» Task to complete: What you return should be the complete listing, unchanged, with no pictures in it.

» Record excerpts:
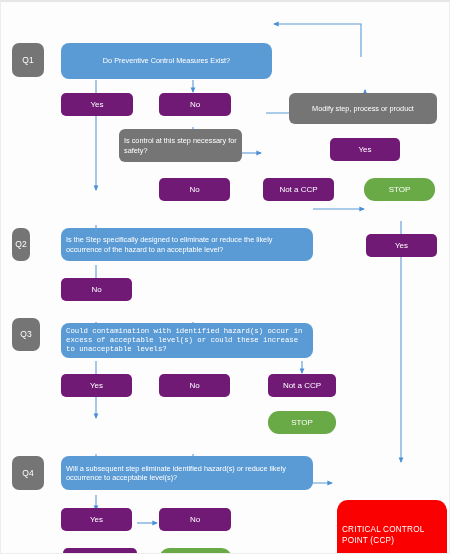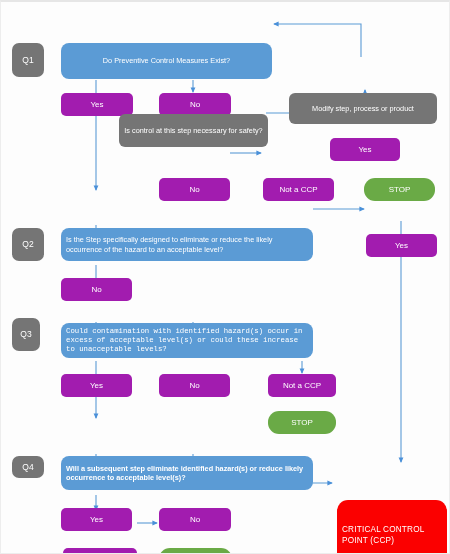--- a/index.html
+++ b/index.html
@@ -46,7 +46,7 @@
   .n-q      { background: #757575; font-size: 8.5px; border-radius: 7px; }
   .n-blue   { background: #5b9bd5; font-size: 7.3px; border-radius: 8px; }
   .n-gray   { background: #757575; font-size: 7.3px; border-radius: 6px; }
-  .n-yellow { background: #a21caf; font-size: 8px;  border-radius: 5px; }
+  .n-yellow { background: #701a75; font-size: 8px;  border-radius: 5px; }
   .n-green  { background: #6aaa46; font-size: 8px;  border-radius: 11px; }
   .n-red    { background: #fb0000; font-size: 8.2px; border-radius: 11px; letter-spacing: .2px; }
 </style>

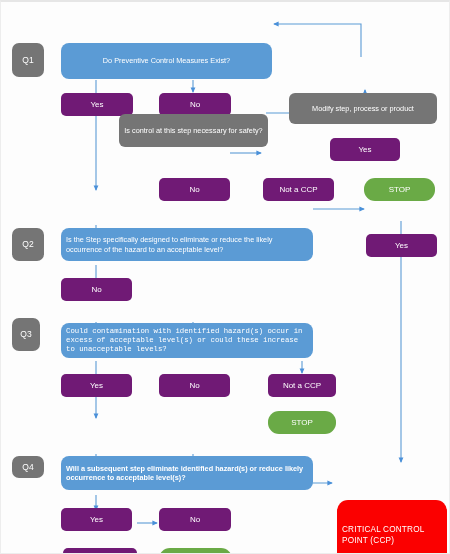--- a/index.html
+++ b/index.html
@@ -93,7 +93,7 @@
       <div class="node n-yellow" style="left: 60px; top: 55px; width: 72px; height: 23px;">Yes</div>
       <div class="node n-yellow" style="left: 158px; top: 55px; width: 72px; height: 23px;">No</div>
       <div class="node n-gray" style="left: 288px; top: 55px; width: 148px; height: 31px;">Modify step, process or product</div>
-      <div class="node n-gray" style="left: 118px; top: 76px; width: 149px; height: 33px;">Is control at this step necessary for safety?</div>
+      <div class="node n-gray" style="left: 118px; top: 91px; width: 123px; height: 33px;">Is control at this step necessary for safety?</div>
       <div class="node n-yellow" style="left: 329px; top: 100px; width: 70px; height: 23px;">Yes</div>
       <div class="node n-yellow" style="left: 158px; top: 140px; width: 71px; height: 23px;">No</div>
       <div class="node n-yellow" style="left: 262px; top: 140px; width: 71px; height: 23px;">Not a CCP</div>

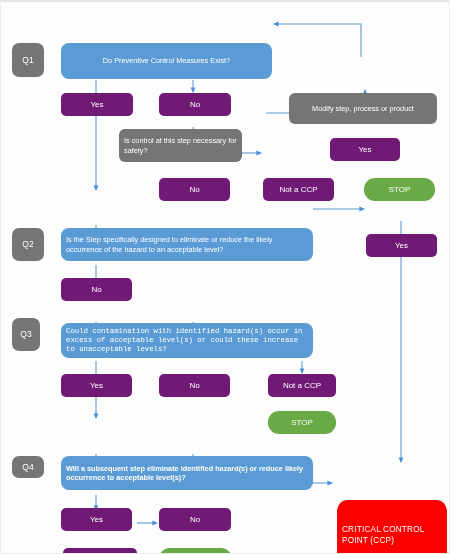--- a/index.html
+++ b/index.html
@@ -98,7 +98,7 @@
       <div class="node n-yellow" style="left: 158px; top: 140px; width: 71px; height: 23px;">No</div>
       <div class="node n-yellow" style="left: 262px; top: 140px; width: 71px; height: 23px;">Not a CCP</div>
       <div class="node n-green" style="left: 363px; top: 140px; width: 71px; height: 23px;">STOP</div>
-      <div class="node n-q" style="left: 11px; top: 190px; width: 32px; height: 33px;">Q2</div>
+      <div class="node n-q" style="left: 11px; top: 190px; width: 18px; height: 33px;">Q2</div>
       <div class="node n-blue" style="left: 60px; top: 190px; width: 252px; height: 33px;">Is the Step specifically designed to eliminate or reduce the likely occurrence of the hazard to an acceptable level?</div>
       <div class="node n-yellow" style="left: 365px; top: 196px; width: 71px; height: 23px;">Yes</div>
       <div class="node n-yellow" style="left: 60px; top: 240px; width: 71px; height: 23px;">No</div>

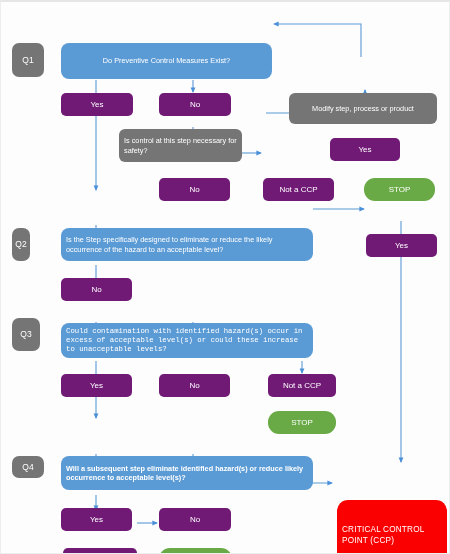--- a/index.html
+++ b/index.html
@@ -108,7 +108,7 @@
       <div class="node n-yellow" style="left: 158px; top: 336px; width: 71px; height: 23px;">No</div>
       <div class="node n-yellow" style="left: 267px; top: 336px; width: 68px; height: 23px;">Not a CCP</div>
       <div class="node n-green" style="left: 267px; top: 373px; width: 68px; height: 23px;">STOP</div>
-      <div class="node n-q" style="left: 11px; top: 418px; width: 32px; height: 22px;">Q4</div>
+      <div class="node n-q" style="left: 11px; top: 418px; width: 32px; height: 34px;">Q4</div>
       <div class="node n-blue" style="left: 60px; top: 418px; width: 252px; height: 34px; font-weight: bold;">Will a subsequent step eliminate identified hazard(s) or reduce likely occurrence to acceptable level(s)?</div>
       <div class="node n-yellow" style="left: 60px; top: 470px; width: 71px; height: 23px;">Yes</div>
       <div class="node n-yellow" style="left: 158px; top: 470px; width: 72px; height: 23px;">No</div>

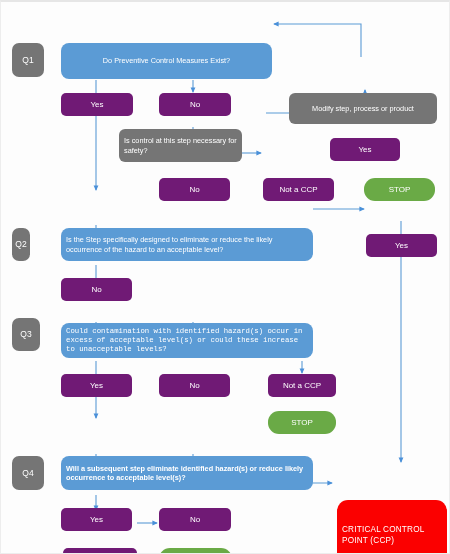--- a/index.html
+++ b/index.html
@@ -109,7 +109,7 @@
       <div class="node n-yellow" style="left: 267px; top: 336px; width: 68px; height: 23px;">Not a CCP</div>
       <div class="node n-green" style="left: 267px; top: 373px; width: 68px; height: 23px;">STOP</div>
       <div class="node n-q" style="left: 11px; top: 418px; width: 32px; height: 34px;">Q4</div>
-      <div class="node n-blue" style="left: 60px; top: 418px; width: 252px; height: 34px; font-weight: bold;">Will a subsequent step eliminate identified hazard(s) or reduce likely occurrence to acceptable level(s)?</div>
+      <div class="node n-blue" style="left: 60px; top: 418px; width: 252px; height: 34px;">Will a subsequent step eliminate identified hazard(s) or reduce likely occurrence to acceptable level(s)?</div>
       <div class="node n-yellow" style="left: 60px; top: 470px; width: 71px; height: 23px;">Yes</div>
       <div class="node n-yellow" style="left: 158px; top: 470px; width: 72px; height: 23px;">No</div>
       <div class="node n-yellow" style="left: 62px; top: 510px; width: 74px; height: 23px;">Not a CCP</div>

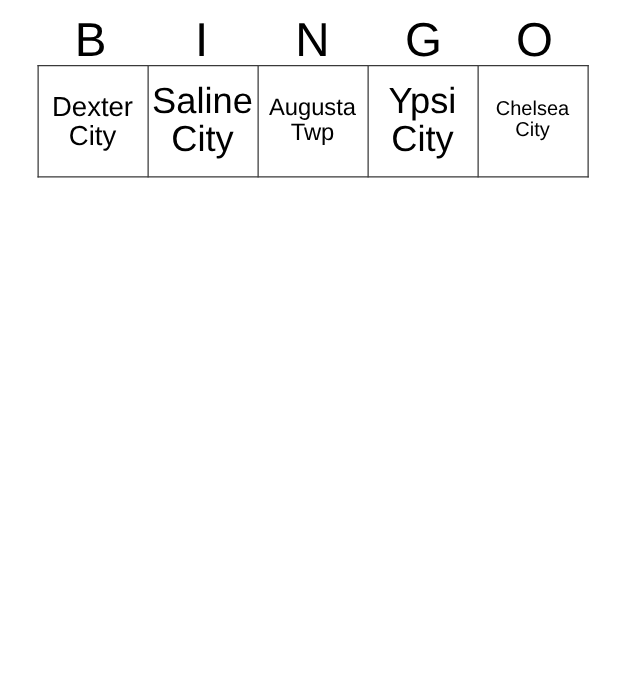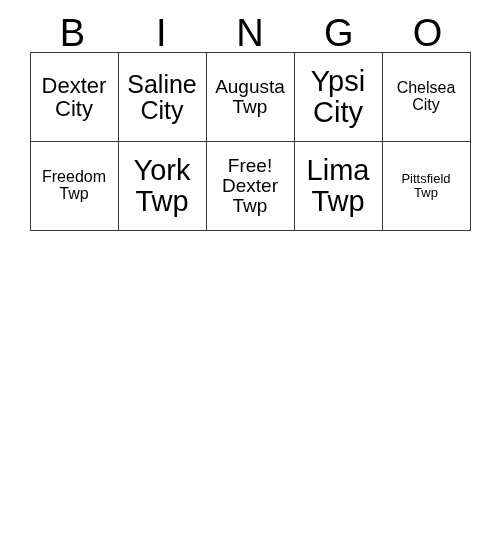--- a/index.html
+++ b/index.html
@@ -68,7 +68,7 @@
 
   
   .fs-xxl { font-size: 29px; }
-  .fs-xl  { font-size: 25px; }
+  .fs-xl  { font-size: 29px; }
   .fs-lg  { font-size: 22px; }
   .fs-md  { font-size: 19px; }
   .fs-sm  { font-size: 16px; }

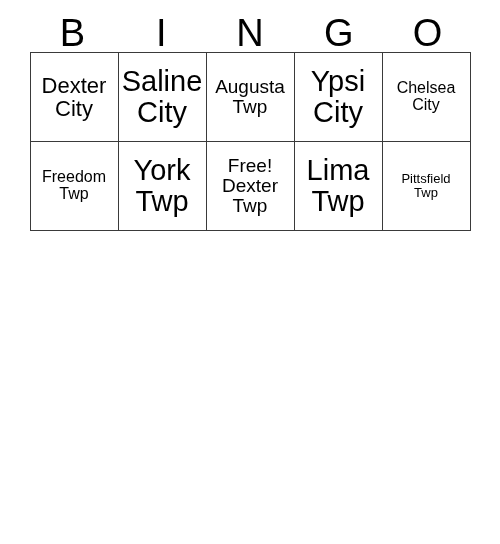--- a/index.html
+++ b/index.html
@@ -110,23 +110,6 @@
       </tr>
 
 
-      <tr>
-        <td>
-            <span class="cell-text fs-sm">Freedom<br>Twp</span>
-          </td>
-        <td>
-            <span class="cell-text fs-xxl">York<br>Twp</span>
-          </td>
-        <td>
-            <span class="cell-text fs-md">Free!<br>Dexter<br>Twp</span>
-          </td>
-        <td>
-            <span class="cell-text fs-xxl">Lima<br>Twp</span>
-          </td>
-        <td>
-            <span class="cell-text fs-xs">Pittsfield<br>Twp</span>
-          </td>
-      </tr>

» Your solution:
--- a/index.html
+++ b/index.html
@@ -46,7 +46,7 @@
   .n-q      { background: #757575; font-size: 8.5px; border-radius: 7px; }
   .n-blue   { background: #5b9bd5; font-size: 7.3px; border-radius: 8px; }
   .n-gray   { background: #757575; font-size: 7.3px; border-radius: 6px; }
-  .n-yellow { background: #a21caf; font-size: 8px;  border-radius: 5px; }
+  .n-yellow { background: #701a75; font-size: 8px;  border-radius: 5px; }
   .n-green  { background: #6aaa46; font-size: 8px;  border-radius: 11px; }
   .n-red    { background: #fb0000; font-size: 8.2px; border-radius: 11px; letter-spacing: .2px; }
 </style>

--- a/index.html
+++ b/index.html
@@ -93,7 +93,7 @@
       <div class="node n-yellow" style="left: 60px; top: 55px; width: 72px; height: 23px;">Yes</div>
       <div class="node n-yellow" style="left: 158px; top: 55px; width: 72px; height: 23px;">No</div>
       <div class="node n-gray" style="left: 288px; top: 55px; width: 148px; height: 31px;">Modify step, process or product</div>
-      <div class="node n-gray" style="left: 118px; top: 76px; width: 149px; height: 33px;">Is control at this step necessary for safety?</div>
+      <div class="node n-gray" style="left: 118px; top: 91px; width: 123px; height: 33px;">Is control at this step necessary for safety?</div>
       <div class="node n-yellow" style="left: 329px; top: 100px; width: 70px; height: 23px;">Yes</div>
       <div class="node n-yellow" style="left: 158px; top: 140px; width: 71px; height: 23px;">No</div>
       <div class="node n-yellow" style="left: 262px; top: 140px; width: 71px; height: 23px;">Not a CCP</div>

--- a/index.html
+++ b/index.html
@@ -98,7 +98,7 @@
       <div class="node n-yellow" style="left: 158px; top: 140px; width: 71px; height: 23px;">No</div>
       <div class="node n-yellow" style="left: 262px; top: 140px; width: 71px; height: 23px;">Not a CCP</div>
       <div class="node n-green" style="left: 363px; top: 140px; width: 71px; height: 23px;">STOP</div>
-      <div class="node n-q" style="left: 11px; top: 190px; width: 32px; height: 33px;">Q2</div>
+      <div class="node n-q" style="left: 11px; top: 190px; width: 18px; height: 33px;">Q2</div>
       <div class="node n-blue" style="left: 60px; top: 190px; width: 252px; height: 33px;">Is the Step specifically designed to eliminate or reduce the likely occurrence of the hazard to an acceptable level?</div>
       <div class="node n-yellow" style="left: 365px; top: 196px; width: 71px; height: 23px;">Yes</div>
       <div class="node n-yellow" style="left: 60px; top: 240px; width: 71px; height: 23px;">No</div>

--- a/index.html
+++ b/index.html
@@ -108,7 +108,7 @@
       <div class="node n-yellow" style="left: 158px; top: 336px; width: 71px; height: 23px;">No</div>
       <div class="node n-yellow" style="left: 267px; top: 336px; width: 68px; height: 23px;">Not a CCP</div>
       <div class="node n-green" style="left: 267px; top: 373px; width: 68px; height: 23px;">STOP</div>
-      <div class="node n-q" style="left: 11px; top: 418px; width: 32px; height: 22px;">Q4</div>
+      <div class="node n-q" style="left: 11px; top: 418px; width: 32px; height: 34px;">Q4</div>
       <div class="node n-blue" style="left: 60px; top: 418px; width: 252px; height: 34px; font-weight: bold;">Will a subsequent step eliminate identified hazard(s) or reduce likely occurrence to acceptable level(s)?</div>
       <div class="node n-yellow" style="left: 60px; top: 470px; width: 71px; height: 23px;">Yes</div>
       <div class="node n-yellow" style="left: 158px; top: 470px; width: 72px; height: 23px;">No</div>

--- a/index.html
+++ b/index.html
@@ -109,7 +109,7 @@
       <div class="node n-yellow" style="left: 267px; top: 336px; width: 68px; height: 23px;">Not a CCP</div>
       <div class="node n-green" style="left: 267px; top: 373px; width: 68px; height: 23px;">STOP</div>
       <div class="node n-q" style="left: 11px; top: 418px; width: 32px; height: 34px;">Q4</div>
-      <div class="node n-blue" style="left: 60px; top: 418px; width: 252px; height: 34px; font-weight: bold;">Will a subsequent step eliminate identified hazard(s) or reduce likely occurrence to acceptable level(s)?</div>
+      <div class="node n-blue" style="left: 60px; top: 418px; width: 252px; height: 34px;">Will a subsequent step eliminate identified hazard(s) or reduce likely occurrence to acceptable level(s)?</div>
       <div class="node n-yellow" style="left: 60px; top: 470px; width: 71px; height: 23px;">Yes</div>
       <div class="node n-yellow" style="left: 158px; top: 470px; width: 72px; height: 23px;">No</div>
       <div class="node n-yellow" style="left: 62px; top: 510px; width: 74px; height: 23px;">Not a CCP</div>

--- a/index.html
+++ b/index.html
@@ -68,7 +68,7 @@
 
   
   .fs-xxl { font-size: 29px; }
-  .fs-xl  { font-size: 25px; }
+  .fs-xl  { font-size: 29px; }
   .fs-lg  { font-size: 22px; }
   .fs-md  { font-size: 19px; }
   .fs-sm  { font-size: 16px; }

--- a/index.html
+++ b/index.html
@@ -110,23 +110,6 @@
       </tr>
 
 
-      <tr>
-        <td>
-            <span class="cell-text fs-sm">Freedom<br>Twp</span>
-          </td>
-        <td>
-            <span class="cell-text fs-xxl">York<br>Twp</span>
-          </td>
-        <td>
-            <span class="cell-text fs-md">Free!<br>Dexter<br>Twp</span>
-          </td>
-        <td>
-            <span class="cell-text fs-xxl">Lima<br>Twp</span>
-          </td>
-        <td>
-            <span class="cell-text fs-xs">Pittsfield<br>Twp</span>
-          </td>
-      </tr>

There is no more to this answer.